Radikalisme Menular Lewat Narasi, Butuh “Kekebalan Kolektif” untuk Mencegahnya

Sorong – Radikalisme memiliki pola penyebaran cepat dan sulit terdeteksi, mirip dengan virus Covid-19. Bedanya, jika Covid-19 menular lewat droplet, paham radikal menyebar melalui doktrin, narasi, dan propaganda yang terus diulang.

“Paparan bisa terjadi di ruang terbuka maupun ruang virtual. Jika narasi itu dikonsumsi berulang-ulang, dampaknya sangat besar,” ujar Analis Deputi Bidang Pencegahan, Perlindungan, dan Deradikalisasi BNPT, Teuku Fauzansyah, saat Rembuk Merah Putih FKPT Papua Barat Daya, Rabu (14/8/2025).

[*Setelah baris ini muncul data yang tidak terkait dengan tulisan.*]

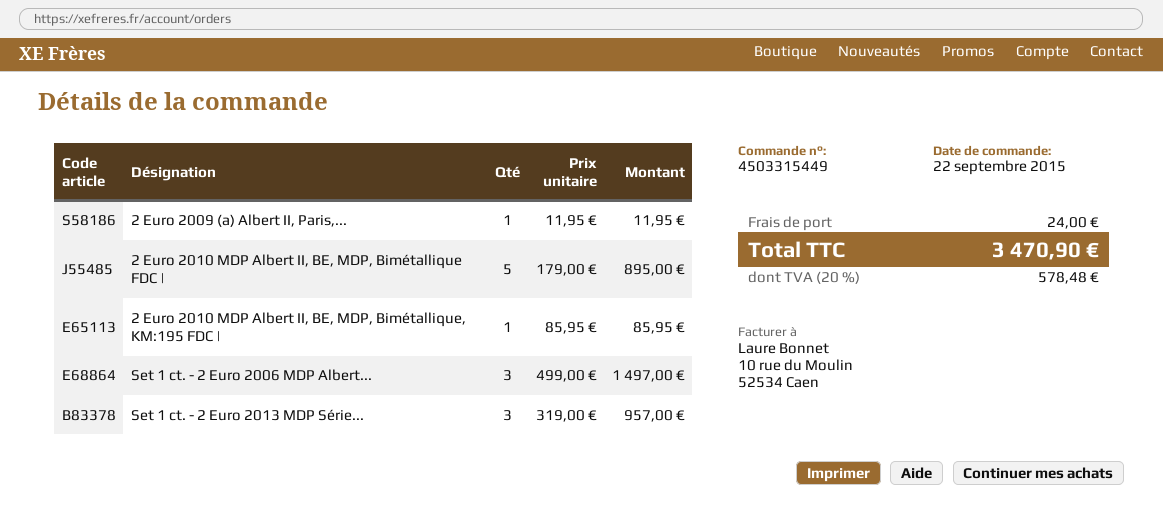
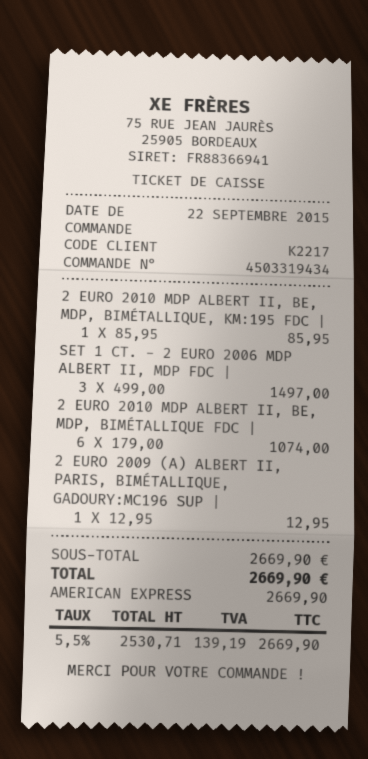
order number: 4503315449 -> 4503319434
2 Euro 2009 (a) Albert II, Paris,...: 1 x 11.95 = 11.95 -> 1 x 12.95 = 12.95
2 Euro 2010 MDP Albert II, BE, MDP, Bimétallique FDC |: 5 x 179.00 = 895.00 -> 6 x 179.00 = 1074.00
Set 1 ct. - 2 Euro 2013 MDP Série...: 3 x 319.00 = 957.00 -> none
shipping: 24.00 -> none
tax: 20% = 578.48 -> 5.5% = 139.19
total: 3470.90 -> 2669.90

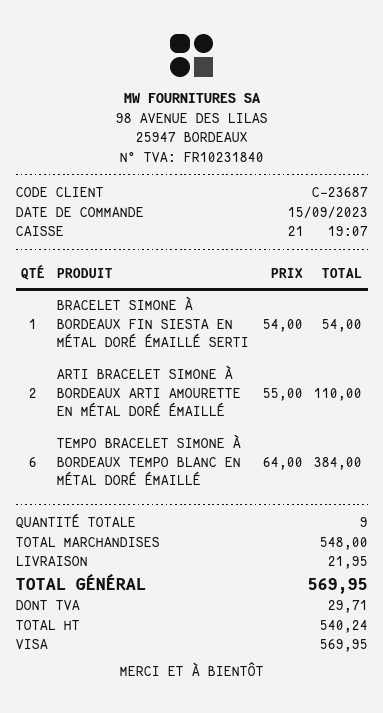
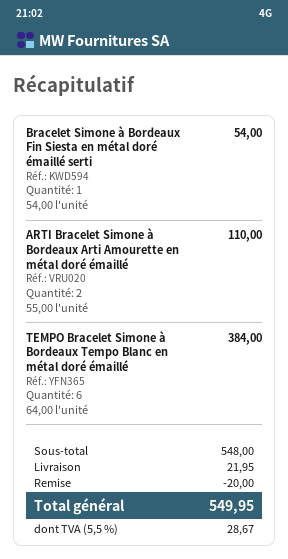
discount: none -> 20.00
tax: 29.71 -> 28.67
total: 569.95 -> 549.95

Teuku memaparkan lima ciri orang yang mulai terpapar radikalisme: menolak Pancasila, UUD 1945, NKRI, dan Bhinneka Tunggal Ika; mengklaim kebenaran tunggal dan mudah mengkafirkan; anti pemimpin dan pemerintah yang sah; bersikap eksklusif dan membenci kelompok lain; serta menolak seni, budaya, dan kearifan lokal.

“Kalau satu atau dua ciri mungkin belum terlalu terlihat. Tapi jika semuanya muncul, itu tanda bahaya,” tegasnya.

Ia juga mengungkap empat “kekosongan” yang membuat seseorang rentan terjerumus terorisme: kosong pikiran (minim wawasan kebangsaan), kosong hati (hilangnya empati), kosong perut (kesulitan ekonomi), dan kosong kantong (keterpurukan finansial). Kondisi ini kerap dimanfaatkan kelompok radikal yang menawarkan solusi instan.

Menurut Teuku, pencegahan harus dilakukan secara kolektif, melibatkan pemerintah dan masyarakat. “Radikalisme hanya bisa dikalahkan dengan kekebalan kolektif. Kesadaran, persatuan, dan komitmen menjaga nilai kebangsaan adalah benteng terakhir,” pungkasnya.